Thankfully, the band more than delivers on the anticipation they built in their first song. On more traditional, instrumental solo-driven tracks like “Teki” off of their 2021 album Bring Backs, they allow each instrumentalist to shine in their own role by spotlighting each member at different times throughout the song. Whether it’s the drummer’s frenetic rolls across the kit, the urgent driving rhythms of the bass, or the intricate melodic solos of Woodham on trumpet and Leeming on guitar, Alfa Mist (despite ostensibly being the leader of the band) tends to forgo the spotlight most of the time in favor of highlighting the immense talent that he’s cultivated around him. In this same vein, on more subdued tracks like “Aged Eyes”, the band works together seamlessly to highlight Thomas-Dyke’s ethereal vocals as they drift over a fluid harmonic backdrop.
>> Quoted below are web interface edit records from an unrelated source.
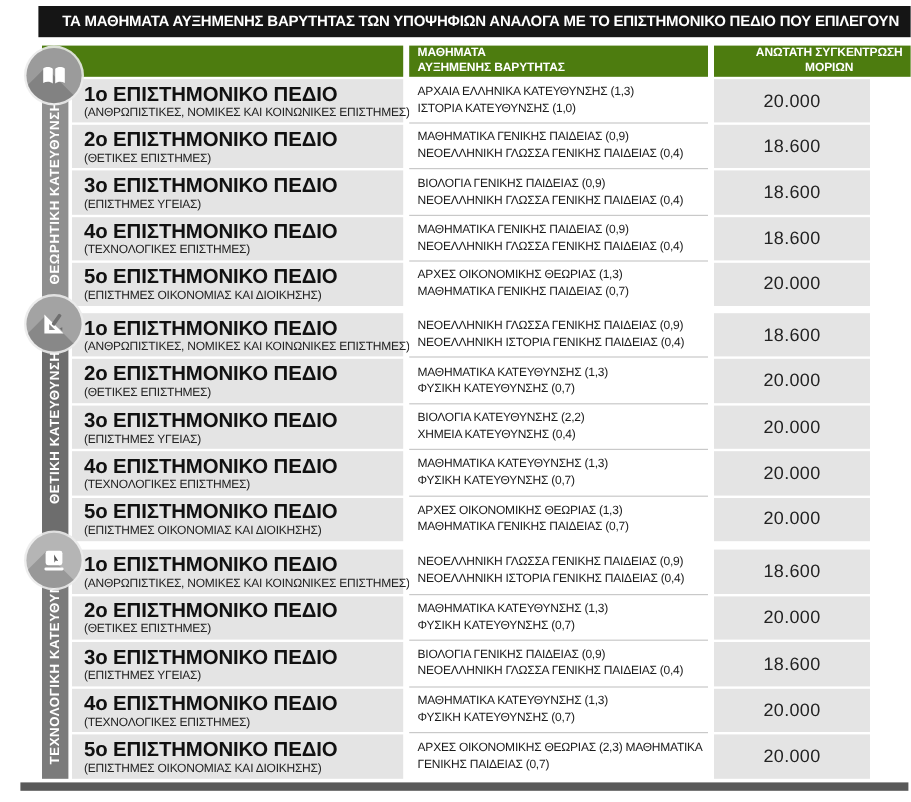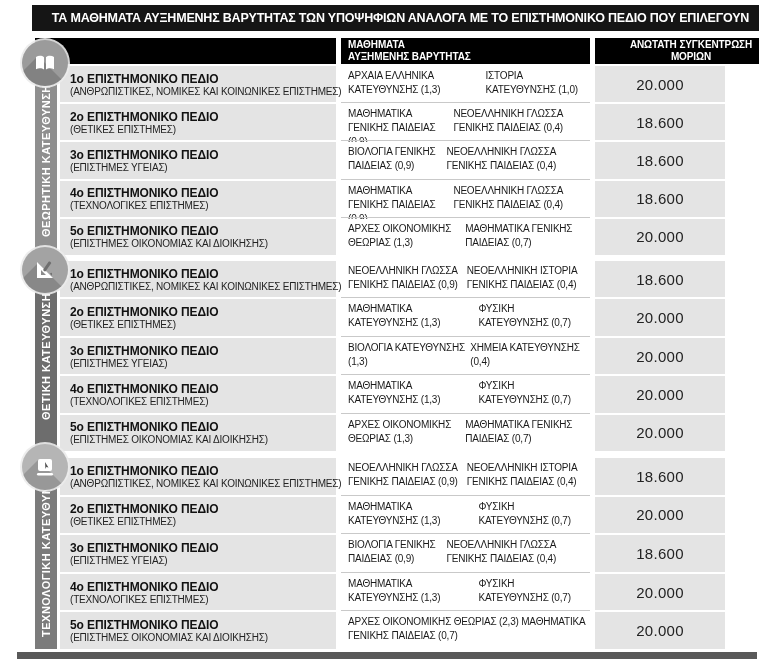--- a/index.html
+++ b/index.html
@@ -3,21 +3,21 @@
 <meta charset="utf-8">
 <style>
   html,body{margin:0;padding:0;background:#fff;}
   .page{position:relative;width:759px;height:668px;background:#fff;overflow:hidden;
         font-family:"Liberation Sans",sans-serif;-webkit-font-smoothing:antialiased;}
 
   .title-bar{position:absolute;left:32px;top:5px;width:737px;height:26px;background:#151515;
              color:#fff;display:flex;align-items:center;justify-content:center;
              font-weight:bold;font-size:12.5px;letter-spacing:-0.2px;white-space:nowrap;}
 
-  .hcell{position:absolute;top:38px;height:26px;background:#000000;color:#fff;font-weight:bold;
+  .hcell{position:absolute;top:38px;height:26px;background:#4d7c0f;color:#fff;font-weight:bold;
          font-size:10px;line-height:1.2;display:flex;flex-direction:column;justify-content:center;
          white-space:pre-line;letter-spacing:-0.1px;}
   .h-field{left:35px;width:301px;}
   .h-subj{left:341px;width:249px;padding-left:7px;box-sizing:border-box;}
   .h-pts{left:595px;width:192px;text-align:center;align-items:center;}
 
   .section{position:absolute;left:35px;width:722px;}
   .sec1{top:66px;height:189px;}
   .sec2{top:261px;height:190px;}
   .sec3{top:458px;height:191px;}
@@ -38,23 +38,23 @@
   .circle .wedge{position:absolute;width:70px;height:34px;background:rgba(0,0,0,0.16);
                  transform:rotate(45deg);transform-origin:0 0;top:16px;left:16px;}
   .circle svg{position:absolute;left:11px;top:11px;z-index:2;}
 
   .rows{position:absolute;left:25px;top:0;bottom:0;right:0;display:flex;
         flex-direction:column;gap:2px;}
   .row{flex:1;display:flex;column-gap:5px;min-height:0;}
   .cell{box-sizing:border-box;}
   .c-field{width:276px;background:#e4e4e4;padding:3px 6px 3px 10px;display:flex;
            flex-direction:column;justify-content:center;}
-  .fname{font-weight:bold;font-size:12px;color:#111;letter-spacing:-0.1px;white-space:nowrap;}
+  .fname{font-weight:bold;font-size:17px;color:#111;letter-spacing:-0.1px;white-space:nowrap;}
   .fsub{font-size:10px;color:#222;letter-spacing:-0.2px;white-space:nowrap;}
-  .c-subj{width:249px;background:#fff;padding:3px 4px 3px 7px;display:flex;
+  .c-subj{width:249px;background:#fff;padding:3px 4px 3px 7px;display:flex;flex-direction:column;
           justify-content:center;position:relative;}
   .row:not(:first-child) .c-subj::before{content:'';position:absolute;top:-2px;left:0;right:0;
           height:1px;background:#c9c9c9;}
   .sline{font-size:10px;color:#1a1a1a;line-height:1.4;letter-spacing:-0.2px;}
   .sline:empty{display:none;}
   .c-pts{width:130px;background:#e4e4e4;display:flex;align-items:center;justify-content:center;
          font-size:15px;color:#222;letter-spacing:0.3px;}
 
   .bottom-bar{position:absolute;left:17px;top:652px;width:740px;height:7px;background:#595959;}
 </style>
@@ -176,21 +176,21 @@
           <div class="sline">ΦΥΣΙΚΗ ΚΑΤΕΥΘΥΝΣΗΣ (0,7)</div>
         </div>
         <div class="cell c-pts">20.000</div>
       </div>
       <div class="row">
         <div class="cell c-field">
           <div class="fname">3ο ΕΠΙΣΤΗΜΟΝΙΚΟ ΠΕΔΙΟ</div>
           <div class="fsub">(ΕΠΙΣΤΗΜΕΣ ΥΓΕΙΑΣ)</div>
         </div>
         <div class="cell c-subj">
-          <div class="sline">ΒΙΟΛΟΓΙΑ ΚΑΤΕΥΘΥΝΣΗΣ (1,3)</div>
+          <div class="sline">ΒΙΟΛΟΓΙΑ ΚΑΤΕΥΘΥΝΣΗΣ (2,2)</div>
           <div class="sline">ΧΗΜΕΙΑ ΚΑΤΕΥΘΥΝΣΗΣ (0,4)</div>
         </div>
         <div class="cell c-pts">20.000</div>
       </div>
       <div class="row">
         <div class="cell c-field">
           <div class="fname">4ο ΕΠΙΣΤΗΜΟΝΙΚΟ ΠΕΔΙΟ</div>
           <div class="fsub">(ΤΕΧΝΟΛΟΓΙΚΕΣ ΕΠΙΣΤΗΜΕΣ)</div>
         </div>
         <div class="cell c-subj">

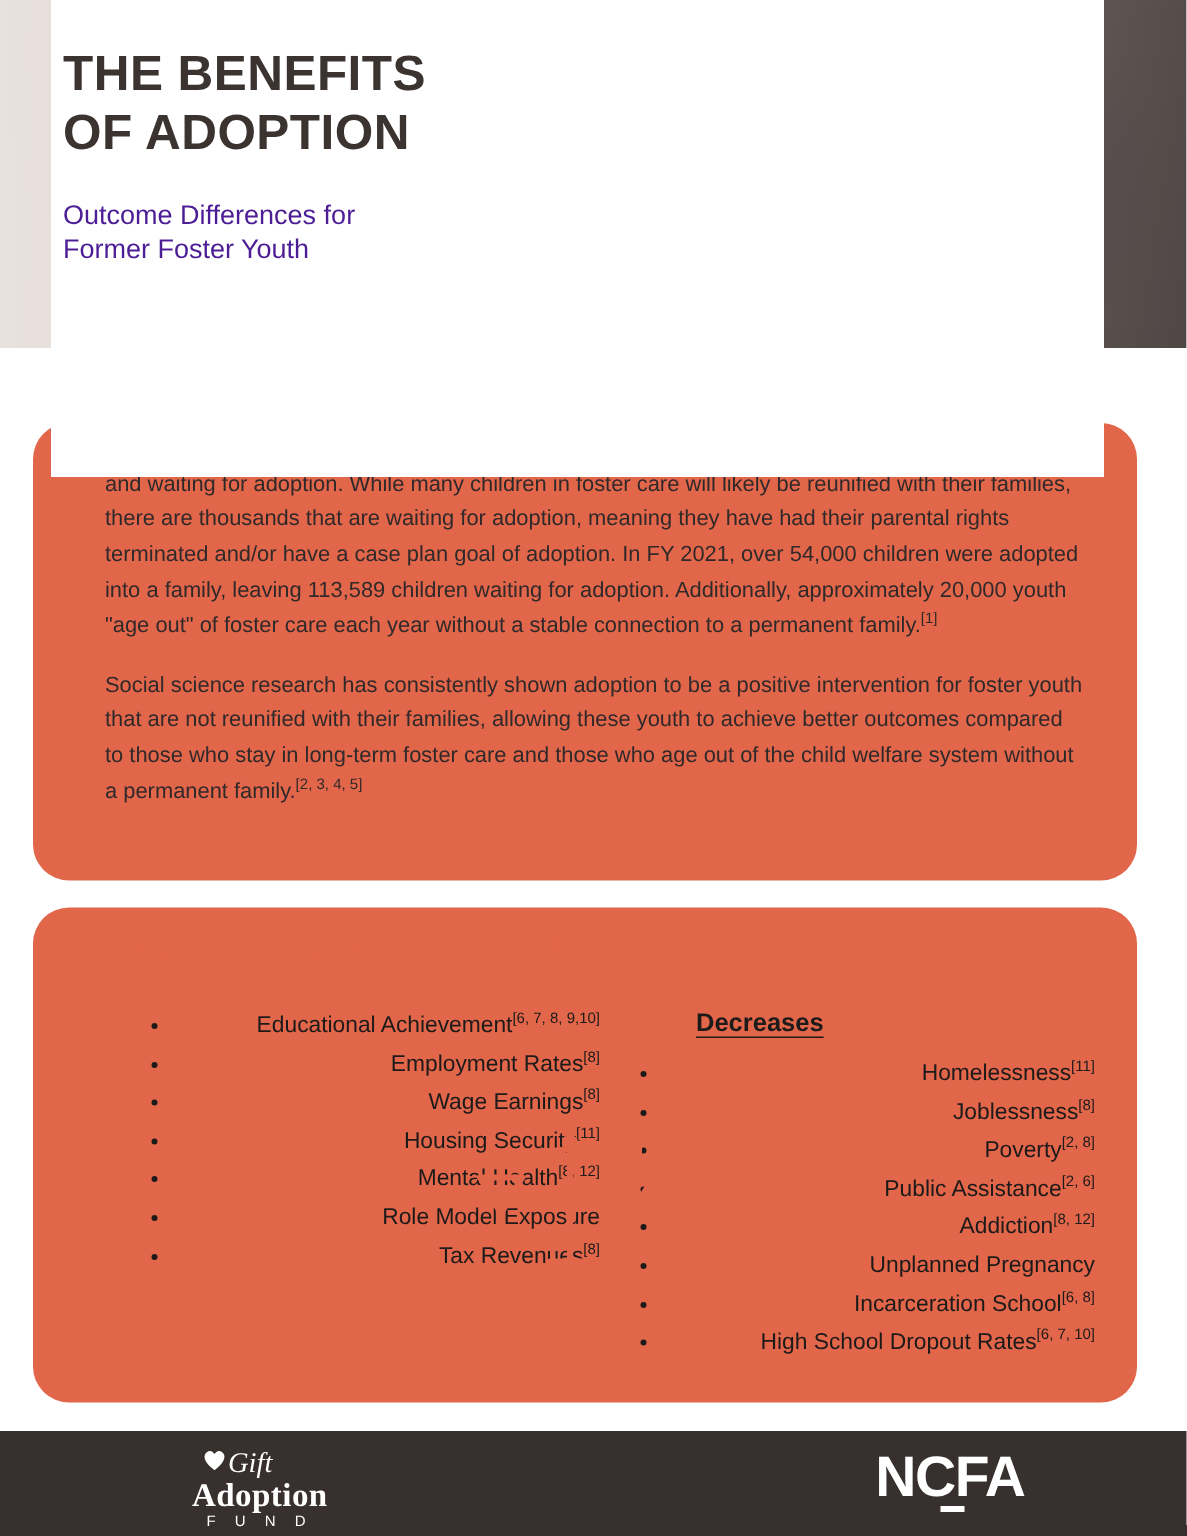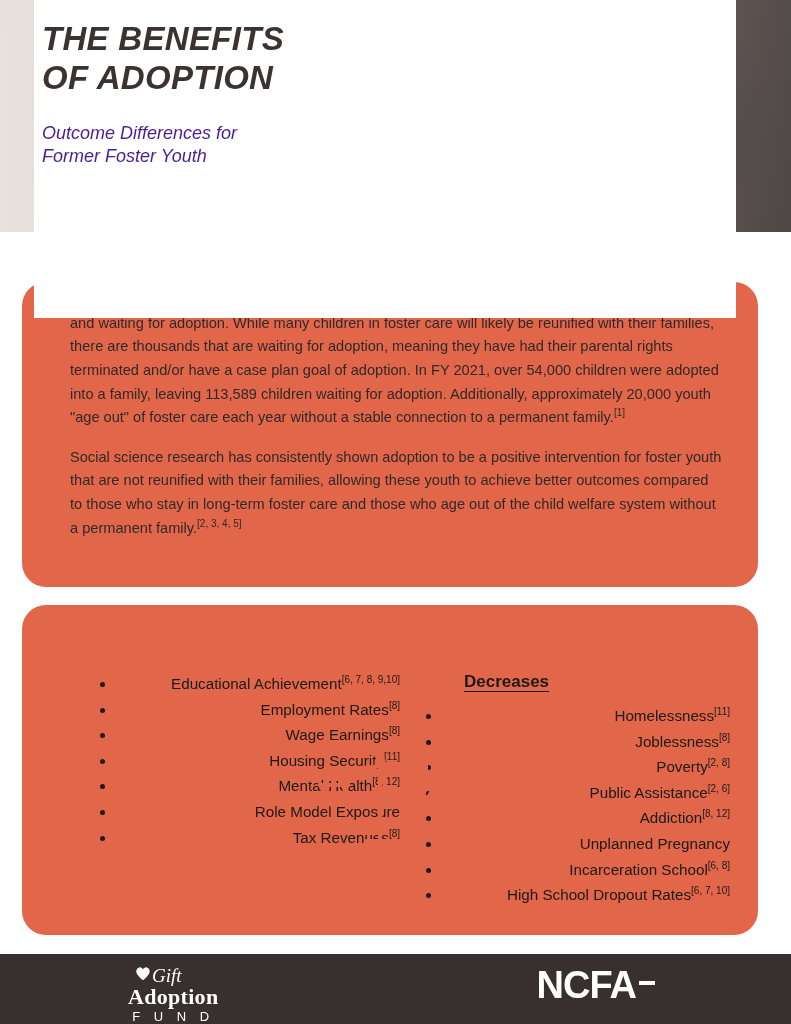--- a/index.html
+++ b/index.html
@@ -87,23 +87,22 @@
   }
   .hero-fade {
     position: absolute;
     left: 0; top: 0;
     width: 430px; height: 232px;
     background: linear-gradient(90deg, rgba(236,230,226,0.96) 0%, rgba(233,226,221,0.90) 48%, rgba(226,216,210,0.30) 86%, rgba(226,216,210,0) 100%);
   }
   .hero-text {
     position: absolute;
     left: 42px;
-    top: 20px;
+    top: 30px;
     z-index: 4;
-    font-style: italic;
   }
   .hero-title {
     font-size: 33px;
     font-weight: bold;
     color: #3a3330;
     letter-spacing: 0.3px;
     line-height: 1.18;
     margin: 0;
   }
   .hero-sub {
@@ -262,43 +261,44 @@
     margin-left: 24px;
   }
   .goa-adopt {
     font-family: "Liberation Serif", serif;
     font-size: 22px;
     line-height: 1.05;
     letter-spacing: 0.3px;
     font-weight: bold;
   }
   .goa-fund {
-    font-size: 13px;
+    font-size: 10px;
     letter-spacing: 5px;
     text-align: center;
     margin-top: 1px;
   }
   .goa-heart {
     position: absolute;
     left: 6px;
     top: -2px;
     width: 18px;
     height: 18px;
   }
   .logo-ncfa {
     position: absolute;
-    right: 136px;
+    right: 108px;
     top: 966px;
     color: #ffffff;
     font-size: 38px;
     font-weight: bold;
     letter-spacing: -1px;
     line-height: 1;
     display: flex;
     align-items: center;
+    flex-direction: column;
   }
   .ncfa-tick {
     display: inline-block;
     width: 16px;
     height: 4px;
     background: #ffffff;
     margin-left: 3px;
     margin-bottom: 5px;
   }
 </style>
Particularly special are the moments when the band suddenly drops out, leaving one instrument alone to build a solo on their own before drawing the rest of the instruments back in. Woodham excels at this, building sonic landscapes of seemingly impossible density for one musician using his delay and reverb pedals. Leeming, on guitar, takes a more melodic approach to these solos, his guitar sounding synthesizer-like as he improvises with greater and greater urgency before smoothly cueing his bandmates to come back in. Alfa Mist’s solos during these moments of independence from the rest of the band reveal two sides to his playing: he’s as comfortable laying down searing lead melodies and simultaneous accompaniment as he is playing more chordally in the style of great solo pianists like Bill Evans.
At its best moments, especially during these solos, their set feels more like a conversation between close friends than a concert in front of an audience of hundreds. The way the band converses with each other through their instruments, with members smiling at particularly awesome lead lines or laughing at their little musical in-jokes, really drives home the spontaneity of what’s happening on stage. As the set goes on, I can’t help but be reminded of a live album that the Grateful Dead put out called Without a Net; although the genres don’t exactly match, that title perfectly encapsulates the unrestricted and freewheeling nature of Alfa Mist’s set. To play at a level like that while making it seem so effortless is incredibly difficult and comes only after thousands of hours of practice, but everyone in the band pulls it off without breaking a sweat, and the audience loves it.
Although I’ll never know for sure, I like to think that that’s what the person in front of me meant by the “vibe” that she so enigmatically took note of near the end of the set. Leaving the show, I couldn’t help but want to surround myself with the kind of people that appreciated the glory of what we’d just witnessed. At it’s best, live music (especially improv-centric genres like jazz) is a creative act of sublime beauty, and Alfa Mist’s set that night was made all the more beautiful by the knowledge that nobody again in the history of the world will ever experience it exactly as we, the audience, did that night. There’s no way to recapture that feeling, even through a review like this. All we can hope is that someday soon, we’ll be back in the audience.